Andrea (Tamzin Outhwaite) and Caroline (Angela Griffin) wish to start a family, but as a lesbian couple the matter of shared DNA becomes a frustrating obstacle – as we know from biology, same-sex relationships are not exactly reproductive, but having a child with your own DNA, shared genetics, seems like the perfect love declaration and the couple is determined to have the same opportunities as heterosexual parents. The choice falls on Jimmy (Nicholas Burns), Andrea’s immature brother who suffers from commitment issues and seems to be going nowhere in his life. With their mother sick in hospital Andrea convinces him that donating his sperm would secure the family bond, and despite objections from his slightly ditsy girlfriend Sharon (Jemima Rooper), he agrees to help them start a family. It’s the perfect recipe for disaster.
Ockrent’s writing is side-achingly funny, and charmingly directed by Tamara Harvey. Breeders raises many important questions about issues not normally spoken aloud – and even rarer with a sense of humour. Angela Griffin and Tamzin Outhwaite are brilliantly dry-humoured and create a strong unity, a powerhouse couple played with sincerity and comedic precision. Outhwaite’s performance especially leaves a mark on you as she desperately and almost subconsciously suffers from a stubborn need to prove herself to the world and her family. Nicholas Burns is hilariously weedy in a cast of powerful women, and it’s impossible not to have a girl-crush on Jemima Rooper and her confused but passionate Sharon. She raises the question of the necessity of children today and whether it’s responsible to bring them into a world as chaotic and disruptive as ours. It’s not a play about being lesbian as one might assume; it touches a far broader issue in today’s society and asks why we do decide on breeding when our world seems to be over-flowing with seemingly apathetic and broken adults traumatised by a bad upbringing. It’s a play about the importance of family and the bond between human beings and what defines this vital bond in the unconventional forms of modern society.

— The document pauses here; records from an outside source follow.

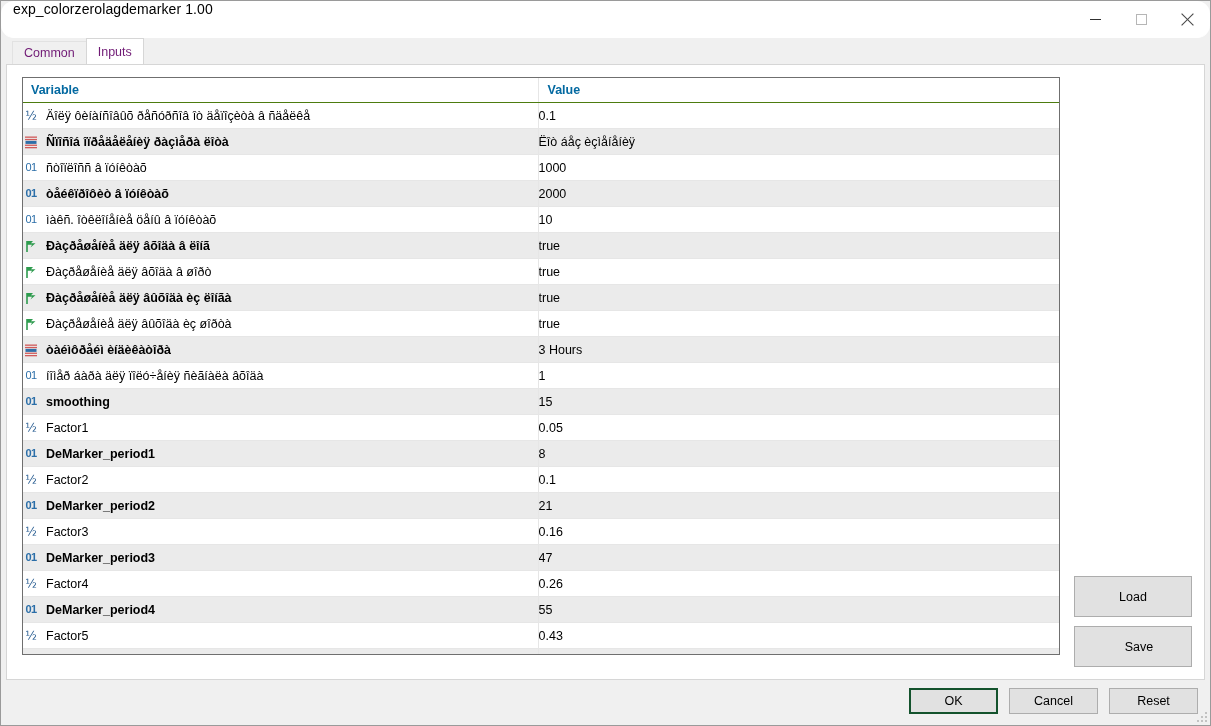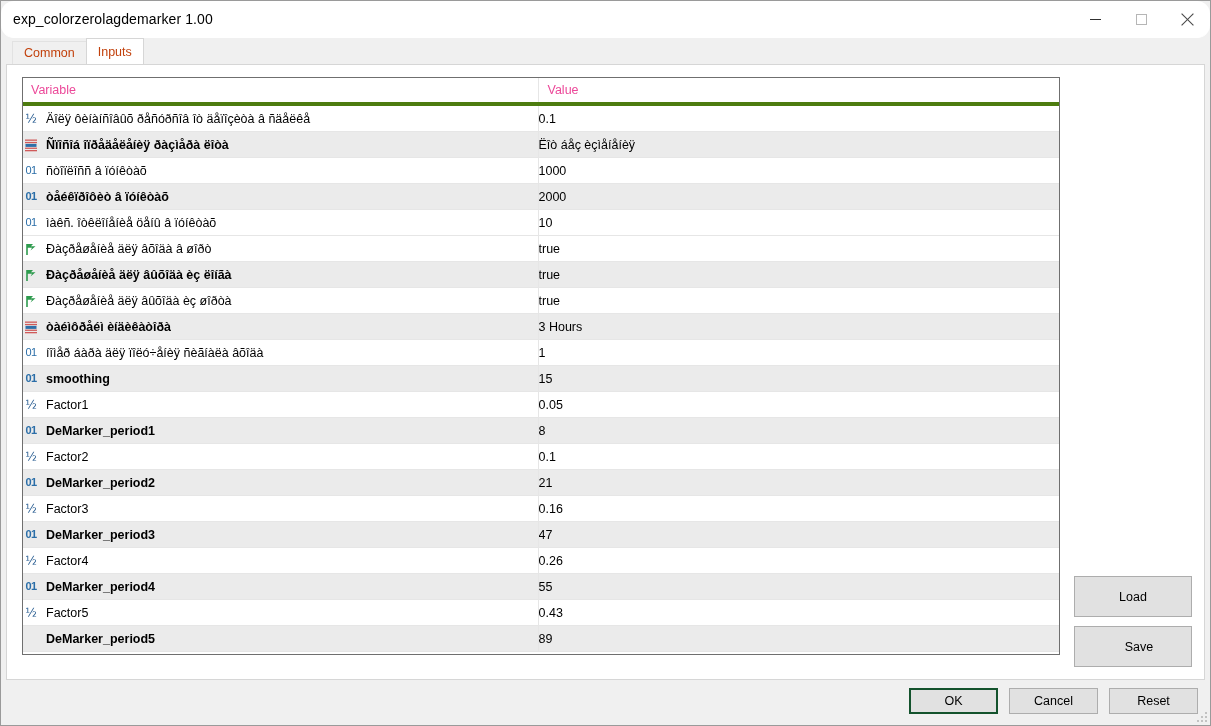--- a/index.html
+++ b/index.html
@@ -36,7 +36,7 @@
     min-height: 36px;
     background: #ffffff;
     display: flex;
-    align-items: center;
+    align-items: flex-start;
     position: relative;
     border-bottom: 1px solid #ffffff;
     border-radius: 13px;

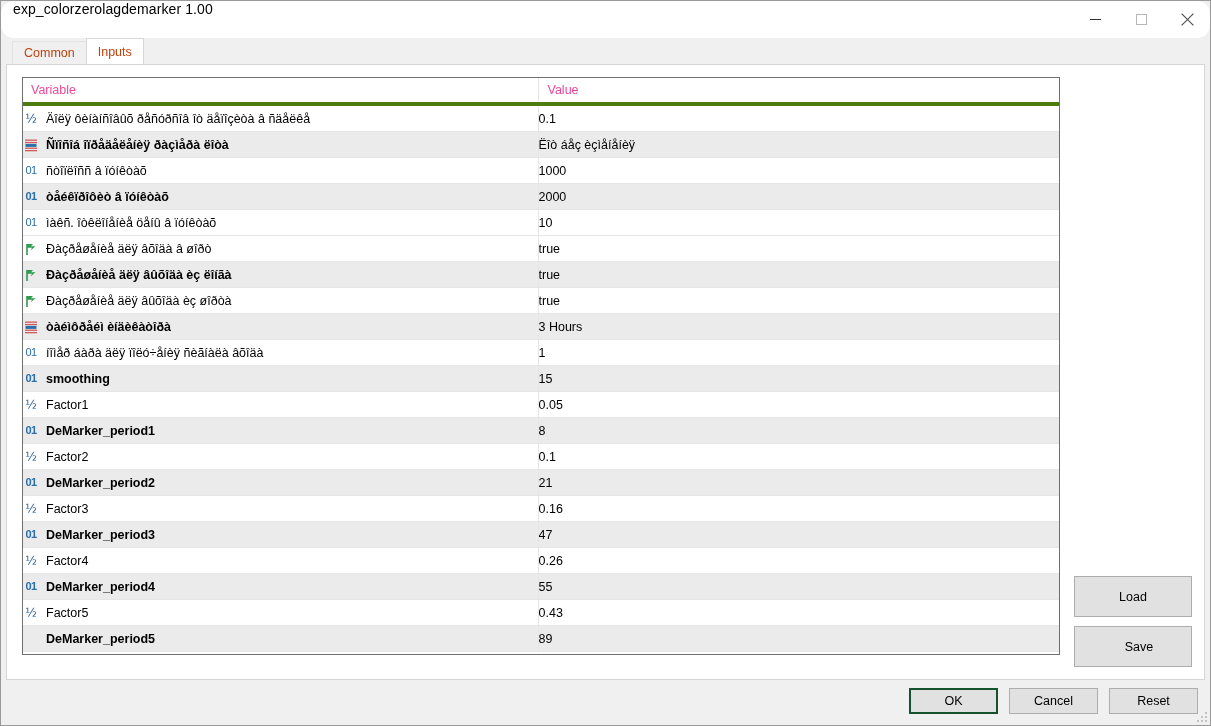--- a/index.html
+++ b/index.html
@@ -85,7 +85,7 @@
     border: 1px solid #d6d6d6;
     border-bottom: none;
     box-sizing: border-box;
-    color: #c2410c;
+    color: #701a75;
   }
   .tab.inactive {
     background: #f0f0f0;

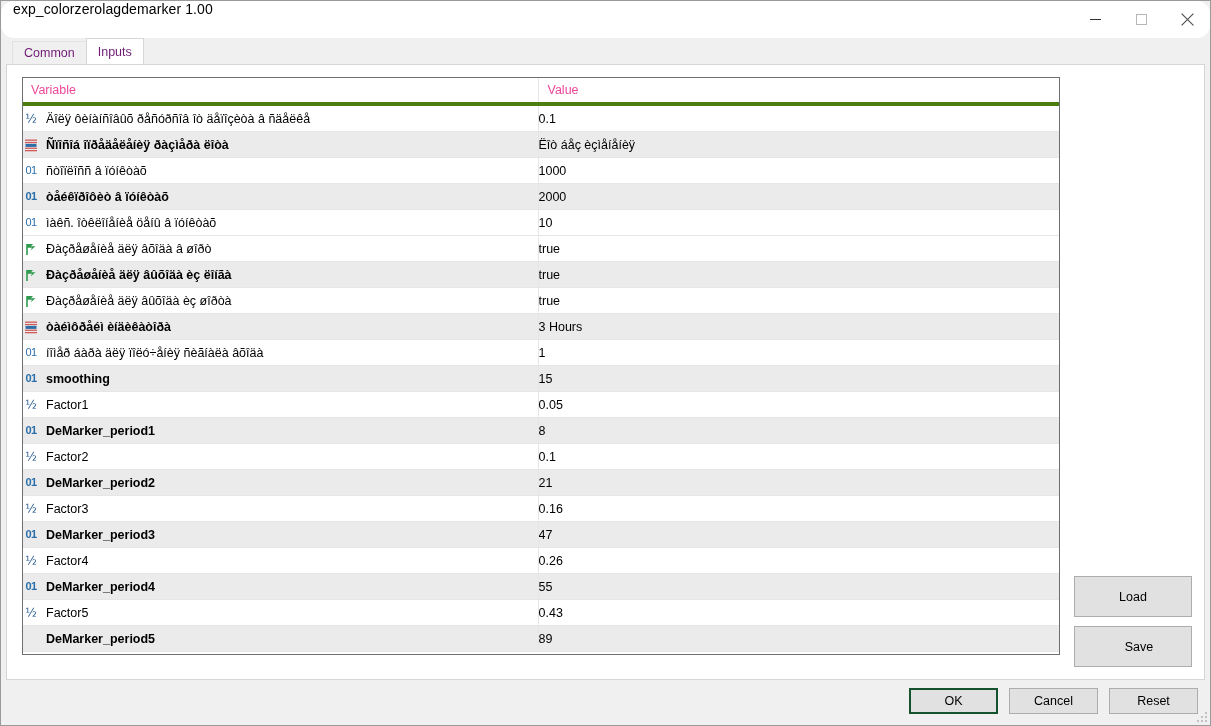--- a/index.html
+++ b/index.html
@@ -134,14 +134,14 @@
 
   table.grid th {
     height: 24px;
-    font-weight: normal;
+    font-weight: bold;
     font-size: 12.5px;
     text-align: left;
     background: #ffffff;
-    border-bottom: 4px solid #4d7c0f;
+    border-bottom: 1px solid #4d7c0f;
     border-right: 1px solid #e6e6e6;
     padding: 0 0 0 8px;
-    color: #ec4899;
+    color: #0369a1;
   }
   table.grid th.h-val { border-right: none; padding-left: 9px; }
 

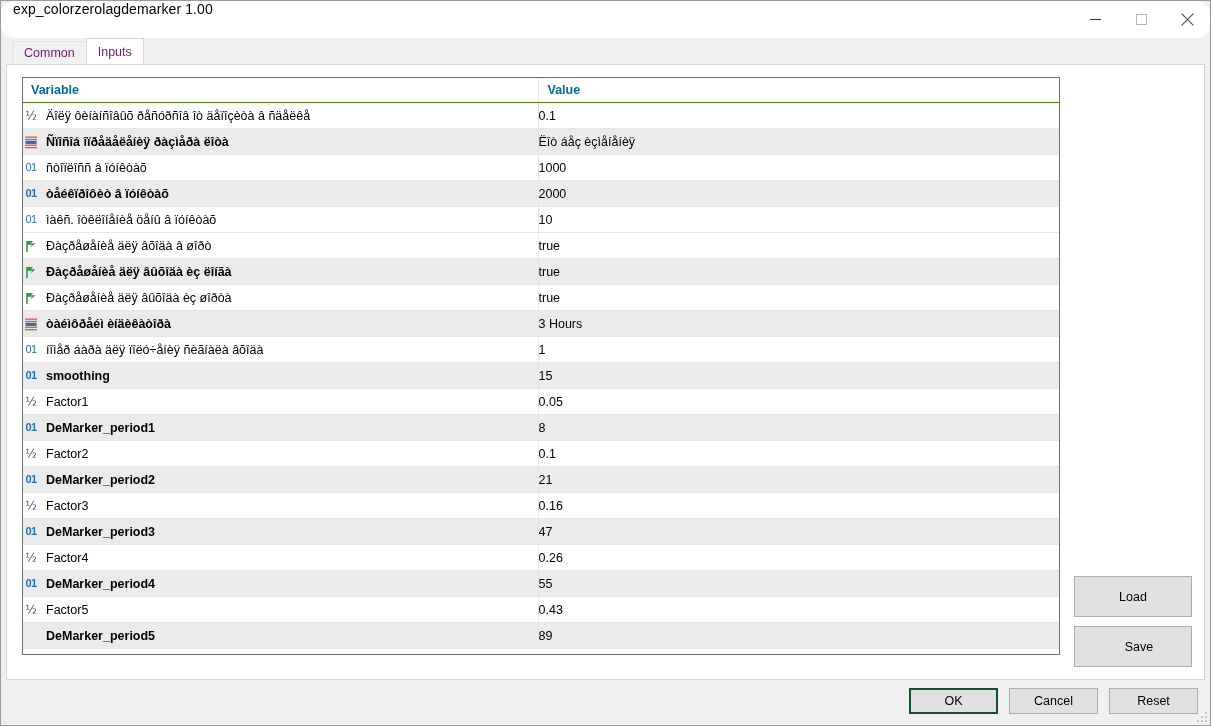--- a/index.html
+++ b/index.html
@@ -362,6 +362,20 @@
               </td>
               <td class="val-cell">10</td>
             </tr>
+            <tr class="alt">
+              <td class="var-cell">
+                <div class="var-inner">
+                  <span class="tico">
+                    <svg width="14" height="14" viewBox="0 0 14 14">
+                      <path d="M3 13 L3 2" stroke="#2e9b4e" stroke-width="1.6" fill="none"></path>
+                      <path d="M3 2 L9 2 L7 4.2 L11.5 4.2 L6.5 8.4 L8 5.8 L3 5.8 Z" fill="#2e9b4e"></path>
+                    </svg>
+                  </span>
+                  <span class="var-label">Ðàçðåøåíèå äëÿ âõîäà â ëîíã</span>
+                </div>
+              </td>
+              <td class="val-cell">true</td>
+            </tr>
             <tr>
               <td class="var-cell">
                 <div class="var-inner">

James Perkins’ design is an interesting creation of yellow scaffolding and IKEA items clearly symbolising the disharmony in Andrea and Caroline’s lives, gradually transforming itself into a home as they fight for the right to have a family of their own and grow closer to each other as the weeks of sperm-producing and ovulation-testing nightmare unfold. Joshua Carr’s lighting design is exciting as the backdrop changes colour and the incredibly cheesy and hilarious Swedish versions of famous oldies cry out from the speakers. As a form the play has a great concept and very exciting material. It is incredibly funny but seems more like a sitcom at times as the performers aim for laughs and sometimes divert themselves from the truth of the situation. It turns a bit slapstick – not that there’s anything wrong in that – but as a result we lose a little of the heart-ache behind the funny mask. The Swedish cover songs are fabulous, but perhaps a bit out of context and serve more like a comical icing on an already very sweet cake. The ending has a bit too much Hollywood cheese, but that said it is very uplifting to just sit back and have a booming laugh (and there are many of those). Angela Griffin dressed as a Christmas biscuit, or Jemima Rooper in full-on snowball costume is a sight to stimulate your laughing muscles.
Breeders ask a lot of important questions and is a very warm and interesting play, lovely in its comedic form, but perhaps surviving on laughs a bit too much. If you want to train those chuckle-muscles though and have food for thought at the same time, it’s a night well spent.